After reading Gone Girl, I started thinking a lot about the notion of the “cool girl”: The one who can look hot at all times, while having less than zero crazy emotions and no cares in the world except beating her guy friends in a football pool and making sure her burger comes with fries. The idea that this kind of girl really exists – in her full cool and easy-going capacity – is sort of bogus.

Despite my own best efforts at putting on the act, the majority of time I’m not actually a cool girl. But, I don’t think I’m the only one faking it. If any of the below resonate with you, you might be faking it too.

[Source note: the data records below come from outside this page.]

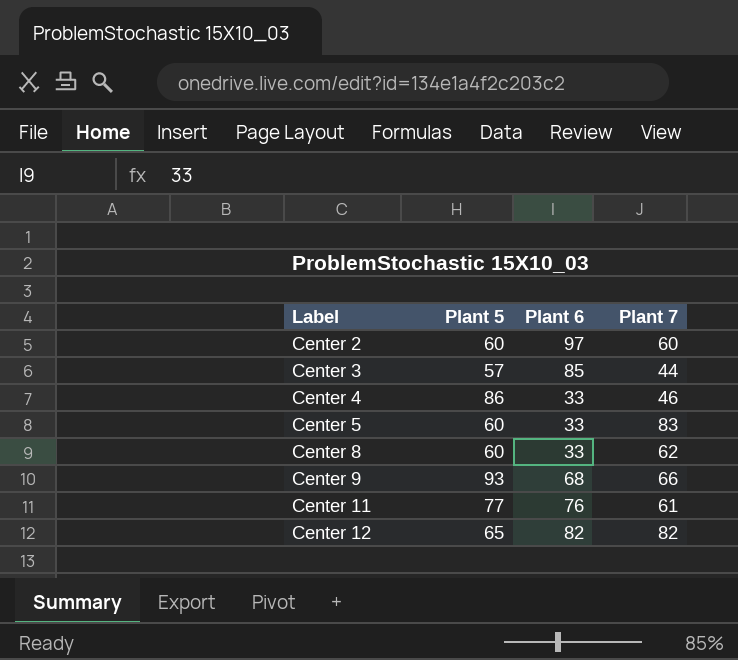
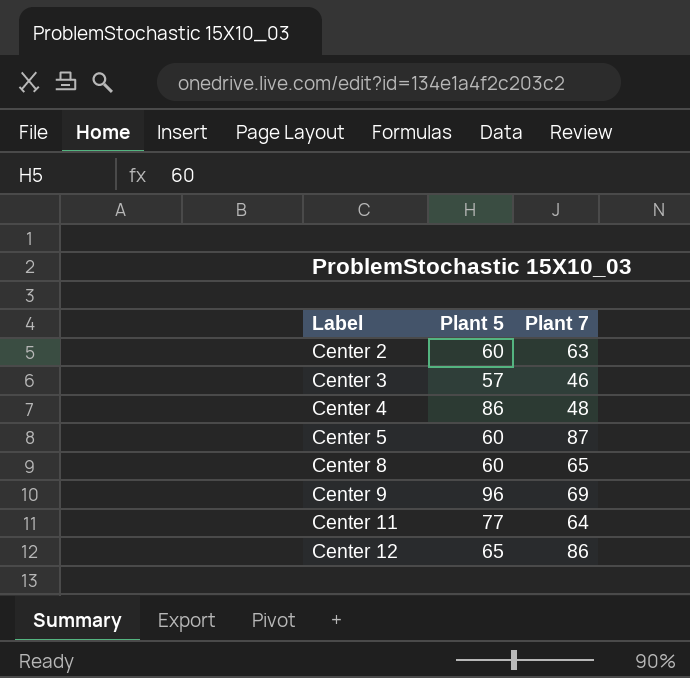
column Plant 6 | position: 3 -> none
Center 2 | Plant 7: 60 -> 63
Center 3 | Plant 7: 44 -> 46
Center 4 | Plant 7: 46 -> 48
Center 5 | Plant 7: 83 -> 87
Center 8 | Plant 7: 62 -> 65
Center 9 | Plant 5: 93 -> 96
Center 9 | Plant 7: 66 -> 69
Center 11 | Plant 7: 61 -> 64
Center 12 | Plant 7: 82 -> 86

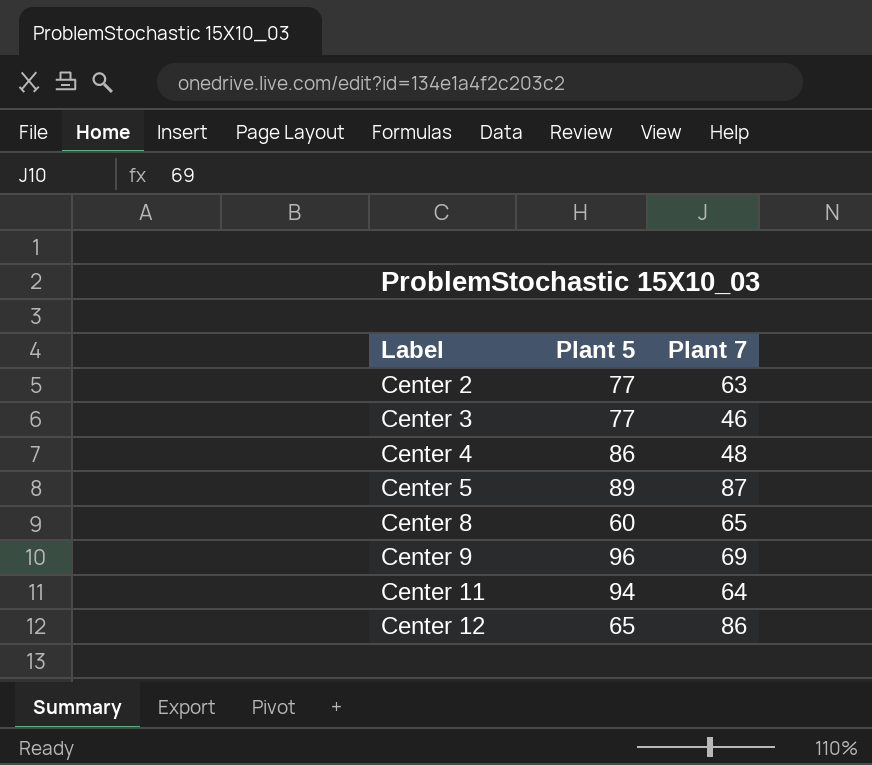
Center 2 | Plant 5: 60 -> 77
Center 3 | Plant 5: 57 -> 77
Center 5 | Plant 5: 60 -> 89
Center 11 | Plant 5: 77 -> 94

1. You tell your man it’s OK to go out for Boys’ Night, but for you it’s Insanity Night

Of course it’s OK to go, you tell him. But, by 8:30 you’re already DYING to know what he’s doing. You text him, “Hope you’re having a fun night!” He doesn’t respond. After some thought you send a follow up fib that reads, “I’m sorry to bug you, but I’m really not feeling well. Would you be able to pick up some NyQuil on your way back later?” Still nothing.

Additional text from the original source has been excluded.